Gene editing brings about a sense of science-fiction-like possibilities, where it is possible to delete memories or add an extra limb. This promising technology has potential, particularly within the field of neuroscience, be it in enhancing current research methods and study designs or in serving as a treatment for a variety of neurological disorders. That being said, CRISPR does hold challenges that researchers are looking to overcome [1]. There is plenty of progress to be made in CRISPR editing with regards to its applications in neuroscience, and it is crucial to engage in this cross-field to make strides in our knowledge and abilities. This article aims to provide an overview of the potential application methods of CRISPR genome editing in the field of neuroscience, as well as their limits.
 

What is CRISPR?

CRISPR, which stands for Clustered Regularly Interspaced Short Palindromic Repeats, is the newest version of a large scope of gene editing techniques [1]. Gene editing describes the manipulation of individual genes in organisms, transforming a process that takes generations into something that only takes a fraction of that time [1]. An example of this is the fact that scientists are able to breed a black mouse with a white mouse, locate and eliminate the genes for white fur within the mouse embryo, and ensure that the baby mouse grows black fur [2]. Researchers employed many different technologies to rewrite the genetics of organisms in this way before the year 2000, though they were complex, expensive, and specific to a single plant or animal [2]. Fast forward to CRISPR-Cas9, a new and improved gene-editing technique based on the natural defense mechanisms found in bacteria [2]. CRISPR-Cas9 uses the enzyme Cas9 to identify and eliminate predetermined genes and DNA sequences [2]. This technique is cheaper, more effective, involves an adaptable form of gene manipulation, and works in every model organism [2].
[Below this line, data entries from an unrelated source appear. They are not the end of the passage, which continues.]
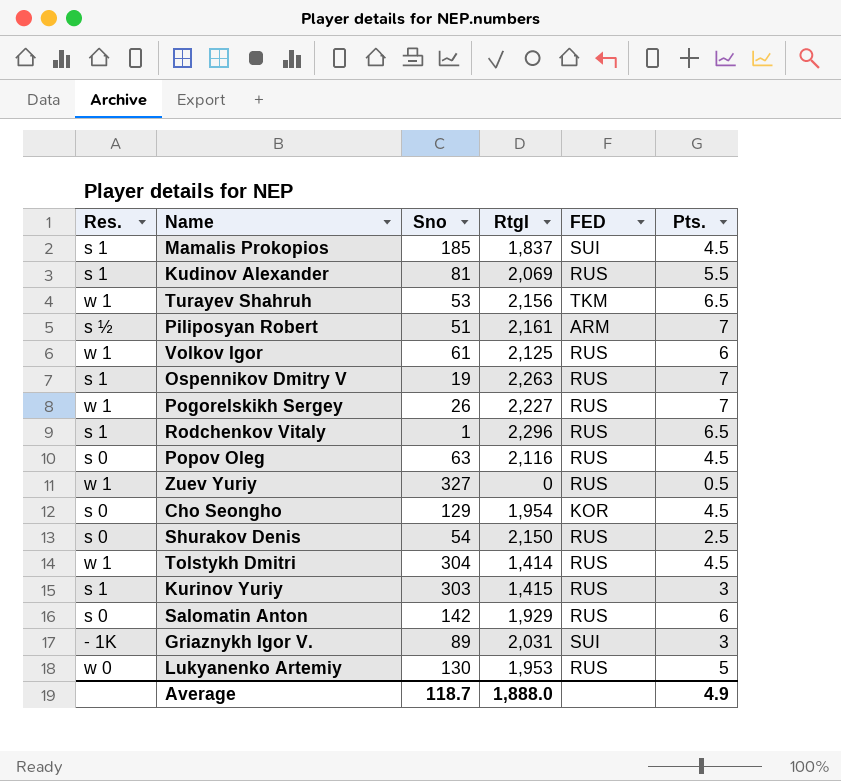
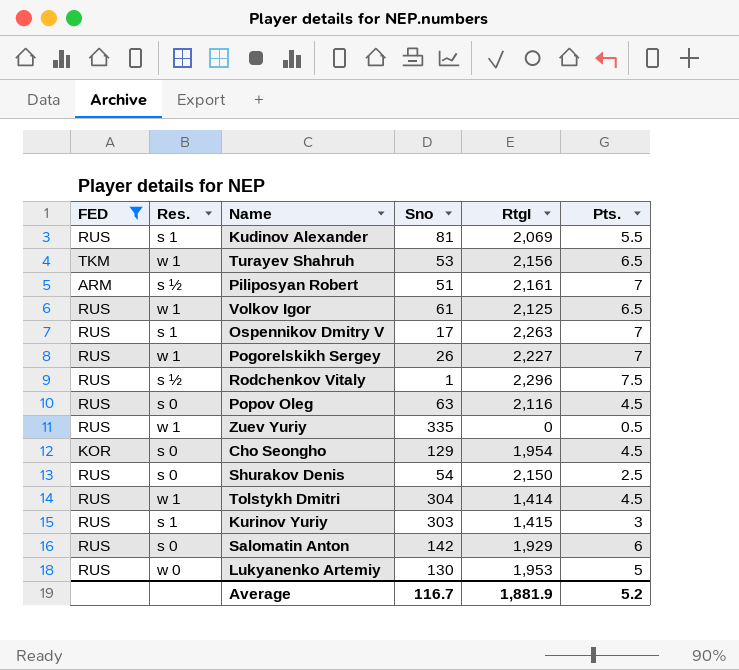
filter: none -> FED != SUI
column FED | position: 5 -> 1
Volkov Igor | Pts.: 6 -> 6.5
Ospennikov Dmitry V | Sno: 19 -> 17
Rodchenkov Vitaly | Res.: s 1 -> s ½
Rodchenkov Vitaly | Pts.: 6.5 -> 7.5
Zuev Yuriy | Sno: 327 -> 335
Average | Sno: 118.7 -> 116.7
Average | RtgI: 1,888.0 -> 1,881.9
Average | Pts.: 4.9 -> 5.2

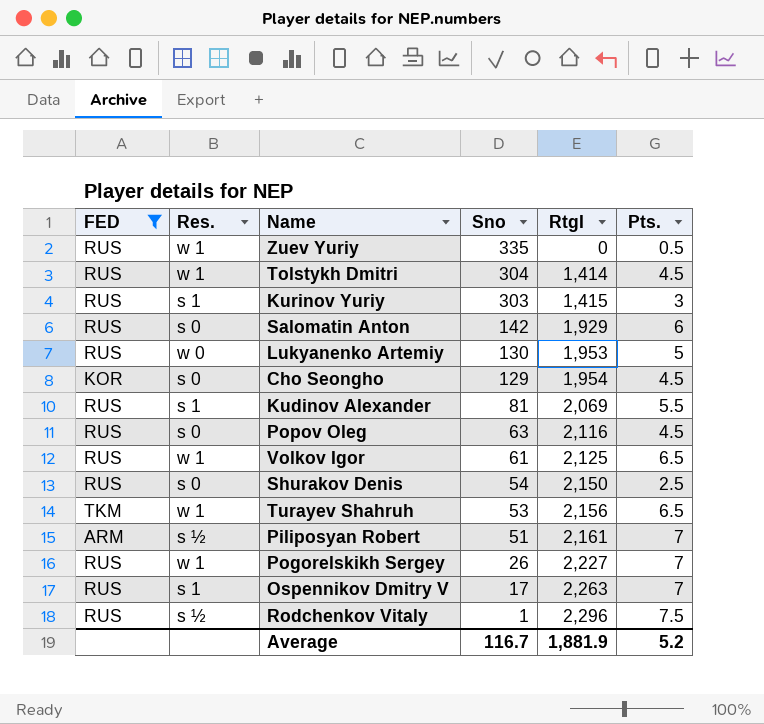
row order: none -> Sno descending

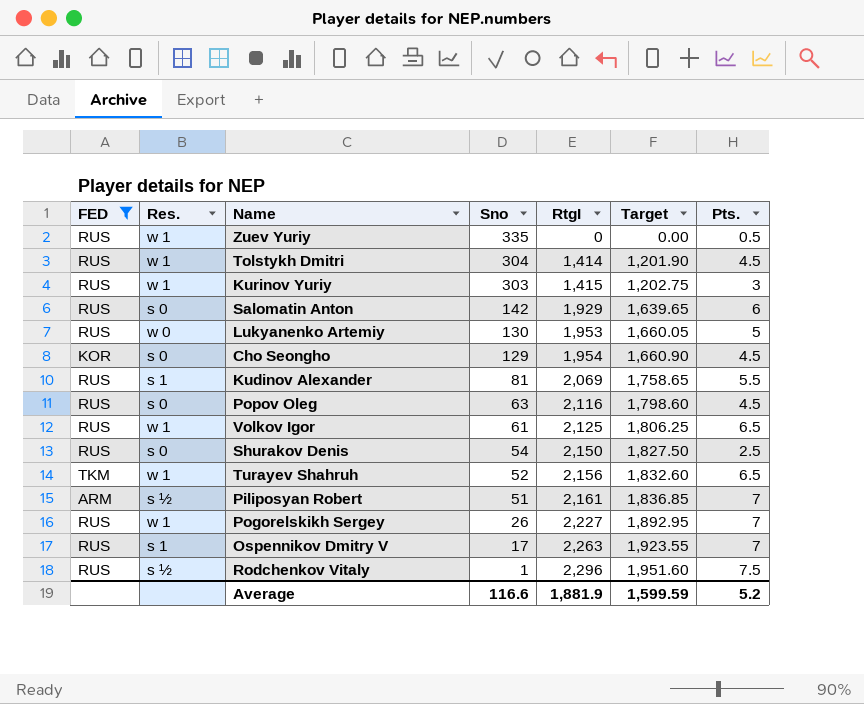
column Target | formula: none -> [RtgI] * 0.85
Kurinov Yuriy | Res.: s 1 -> w 1
Turayev Shahruh | Sno: 53 -> 52
Average | Sno: 116.7 -> 116.6

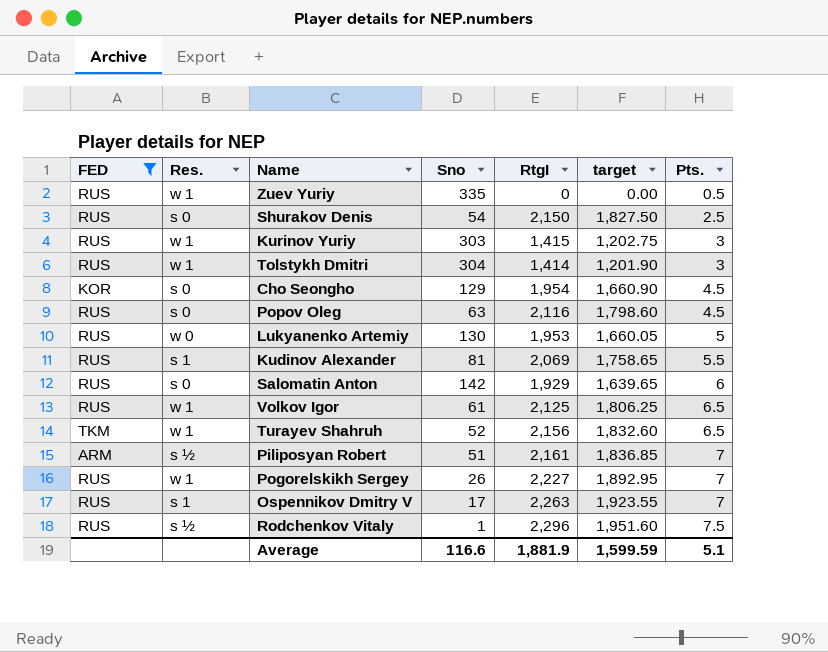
row order: Sno descending -> Pts. ascending
column name: Target -> target
Tolstykh Dmitri | Pts.: 4.5 -> 3
Average | Pts.: 5.2 -> 5.1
 CRISPR’s system consists of two parts: a protein borrowed from bacteria that cuts DNA, and a guide RNA that informs the protein on where to do the cutting. Once the DNA within the gene being targeted is cut, the cell will try to repair it on its own, but will typically make a mistake that causes the gene to be disrupted and no longer function. Scientists may also introduce a third component into the CRISPR system in which the DNA template informs the cell on how exactly to repair the cut DNA, introducing a  specific mutation that alters the gene [1].

Role in Neuroscience

 In the past few years, scientists have been using gene sequencing to uncover genes that play significant roles with regards to brain development and neurological diseases, including, but not limited to, Alzheimer’s disease and schizophrenia [1]. Some neurodevelopmental disorders, such as Fragile X Syndrome, are known to be caused by mutations in a single gene, whereas conditions like schizophrenia involve a multitude of genes and are complex. This means a large number of people have to be sequenced before scientists can uncover which genetic differences are linked to their respective diseases. Currently,  there are existing clues for genes that may determine the number of disorders, including OCD, autism, and major depression. The next step is to figure out if cutting any of these genes can cause these diseases, which CRISPR is considered to be the ideal technology for [1]. As the brain is intricate, consisting of billions of synapses between neurons, it is crucial to consider genetic changes in an animal brain before moving onto human trials. If one believes a specific mutation in the Huntington gene causes Huntington’s disease (a neurodegenerative disorder), it is possible to introduce that mutation into the embryo of a mouse using the CRISPR system. Thus, the mice and their offspring can be studied in order to observe potential symptoms of Huntington’s disease (e.g. loss of motor control) indicating that the mutated gene is responsible.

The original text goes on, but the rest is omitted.